- **Task prompt**: Where the string "spacing" occurs in the material below, report the whole line.

- **Input data**:
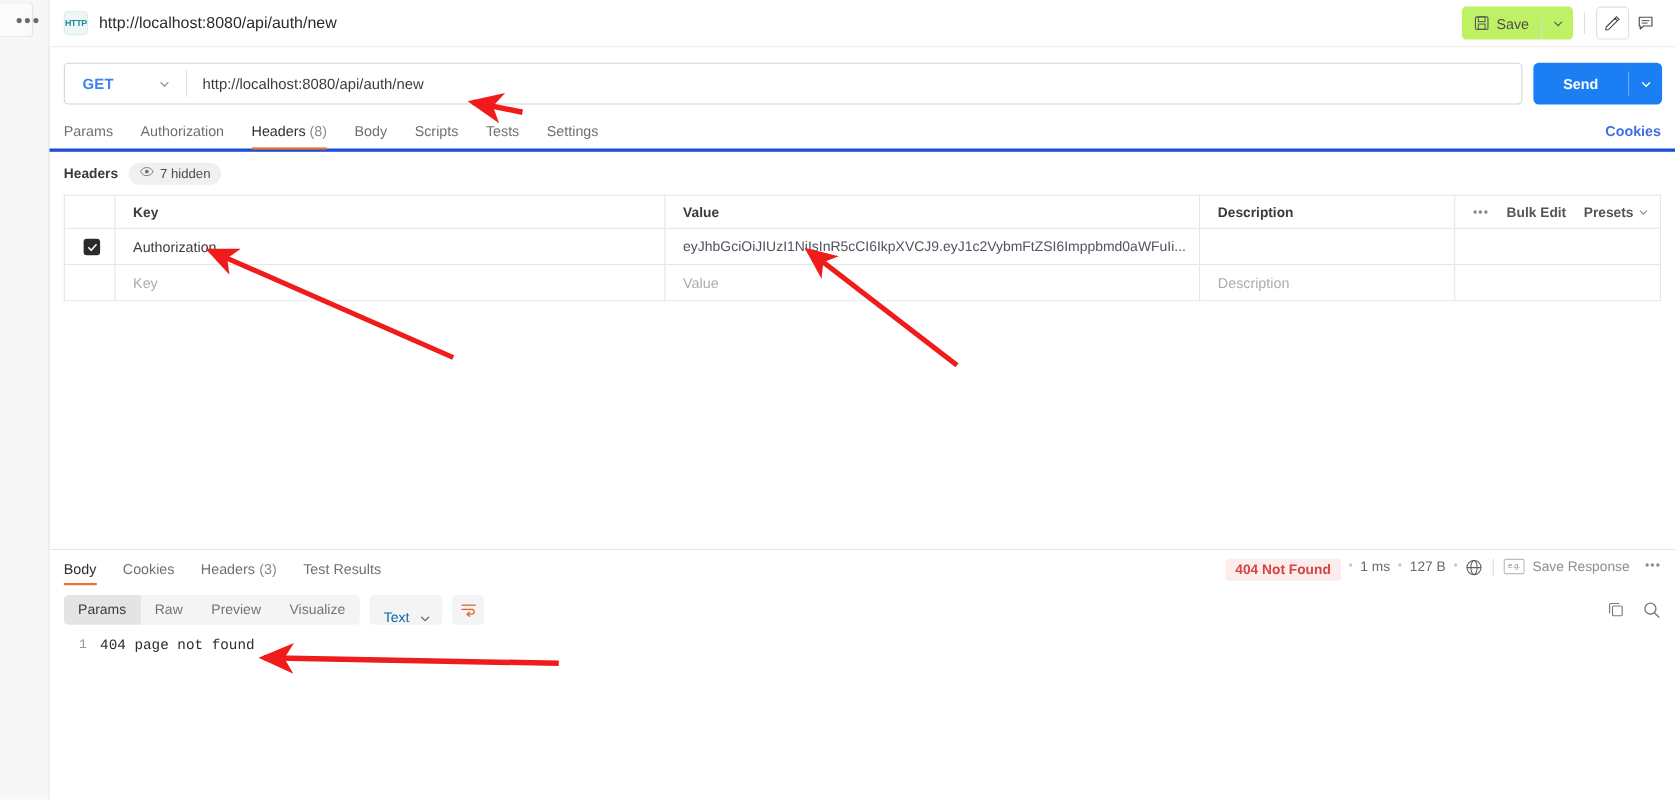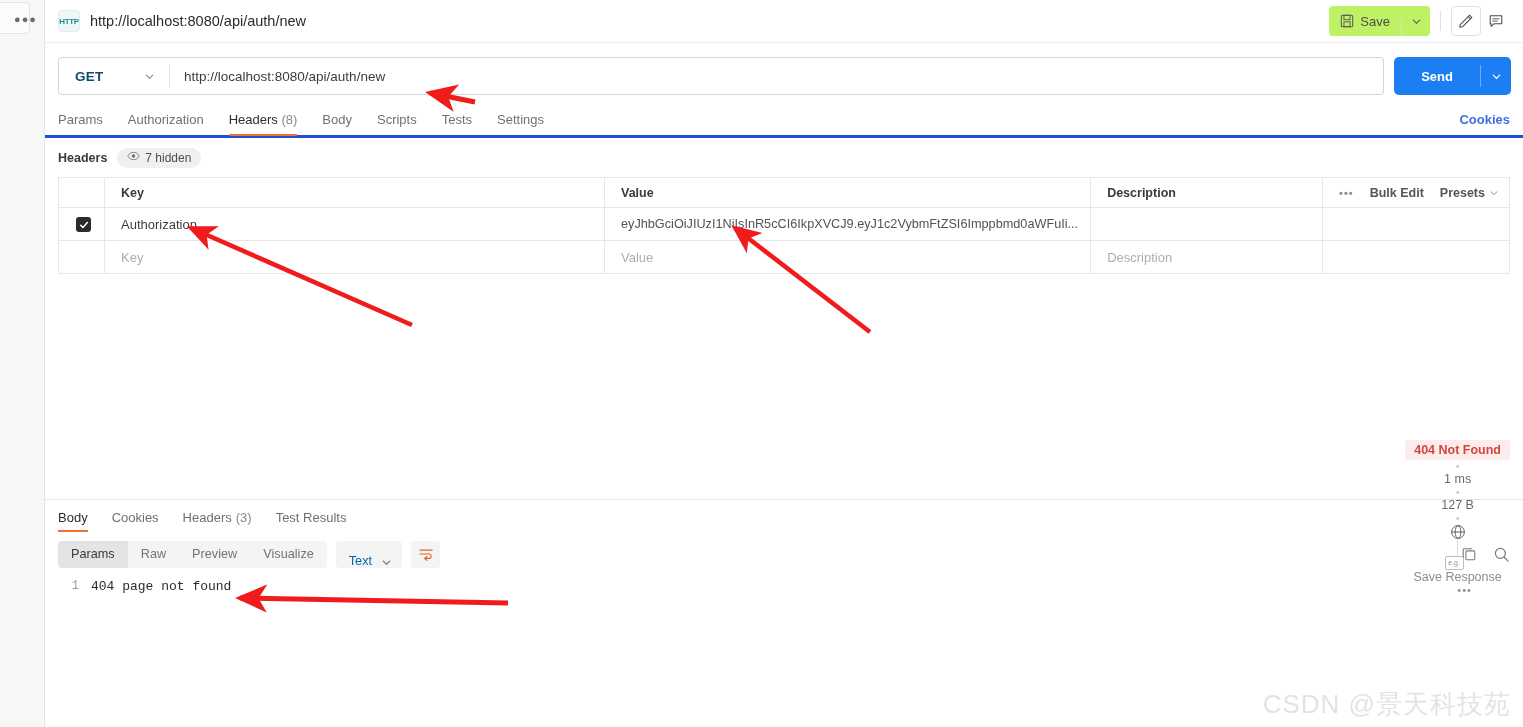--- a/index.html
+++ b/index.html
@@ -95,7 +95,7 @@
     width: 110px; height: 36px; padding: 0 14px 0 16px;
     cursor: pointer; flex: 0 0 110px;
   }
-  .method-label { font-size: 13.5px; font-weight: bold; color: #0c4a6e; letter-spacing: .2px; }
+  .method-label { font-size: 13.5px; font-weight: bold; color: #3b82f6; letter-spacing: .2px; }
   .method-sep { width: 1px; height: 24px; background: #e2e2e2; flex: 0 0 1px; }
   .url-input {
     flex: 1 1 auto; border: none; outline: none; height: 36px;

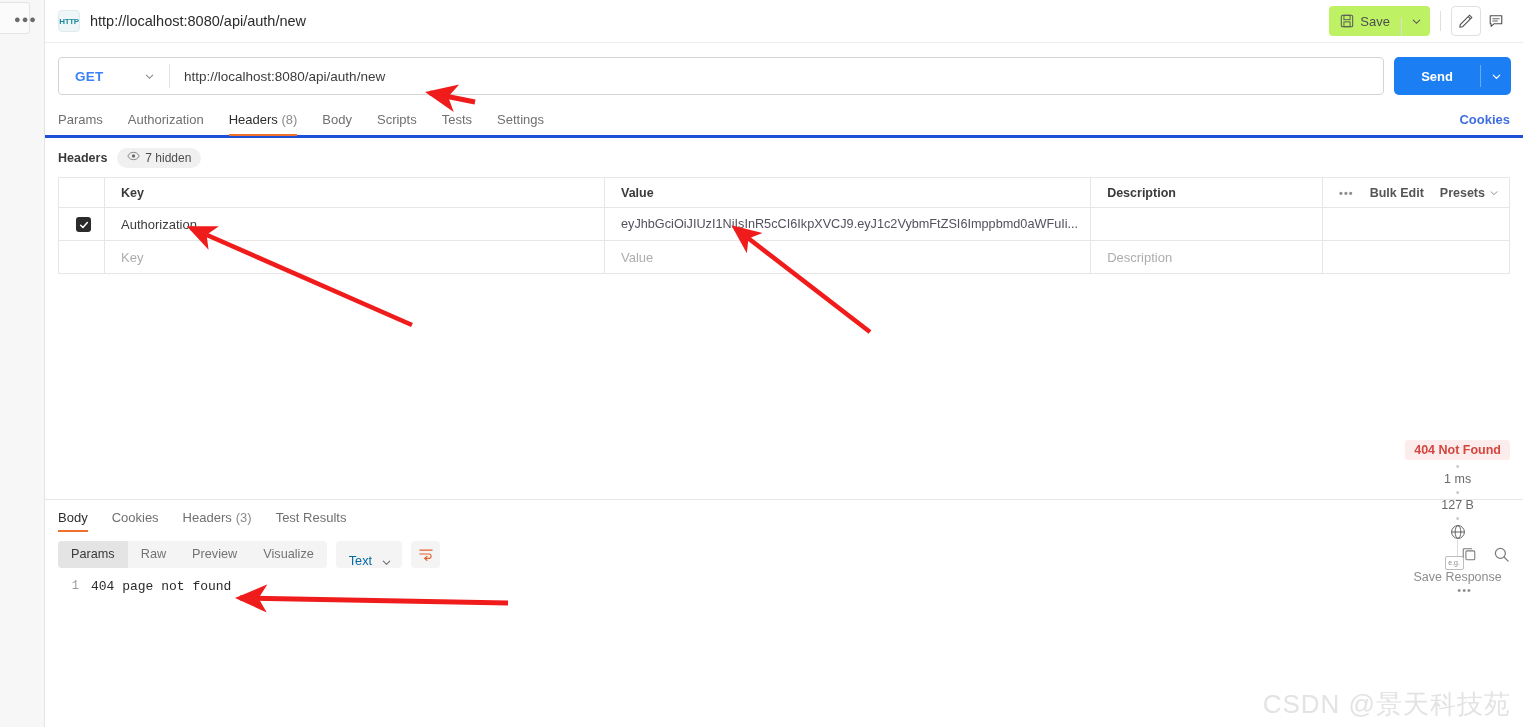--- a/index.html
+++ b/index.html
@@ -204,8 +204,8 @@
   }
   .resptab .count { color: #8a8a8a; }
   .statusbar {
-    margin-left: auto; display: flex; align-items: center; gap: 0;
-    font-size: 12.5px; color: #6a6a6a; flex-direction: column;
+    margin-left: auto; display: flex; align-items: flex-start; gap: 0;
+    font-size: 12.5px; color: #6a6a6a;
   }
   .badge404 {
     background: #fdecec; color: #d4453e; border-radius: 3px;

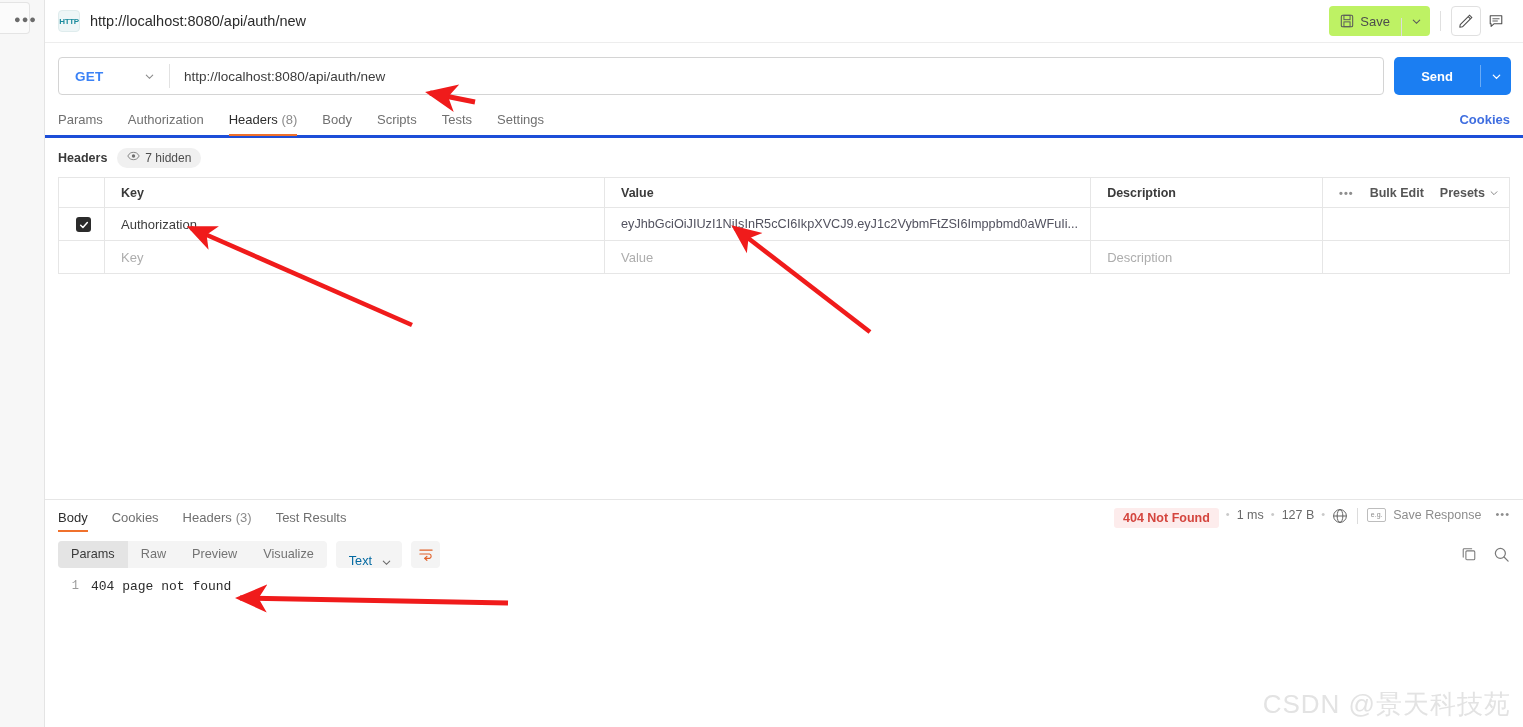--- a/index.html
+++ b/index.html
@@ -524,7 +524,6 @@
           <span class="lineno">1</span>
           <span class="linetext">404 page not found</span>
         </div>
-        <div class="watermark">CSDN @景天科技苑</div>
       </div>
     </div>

- **Solved problem**:
-  .method-label { font-size: 13.5px; font-weight: bold; color: #0c4a6e; letter-spacing: .2px; }
+  .method-label { font-size: 13.5px; font-weight: bold; color: #3b82f6; letter-spacing: .2px; }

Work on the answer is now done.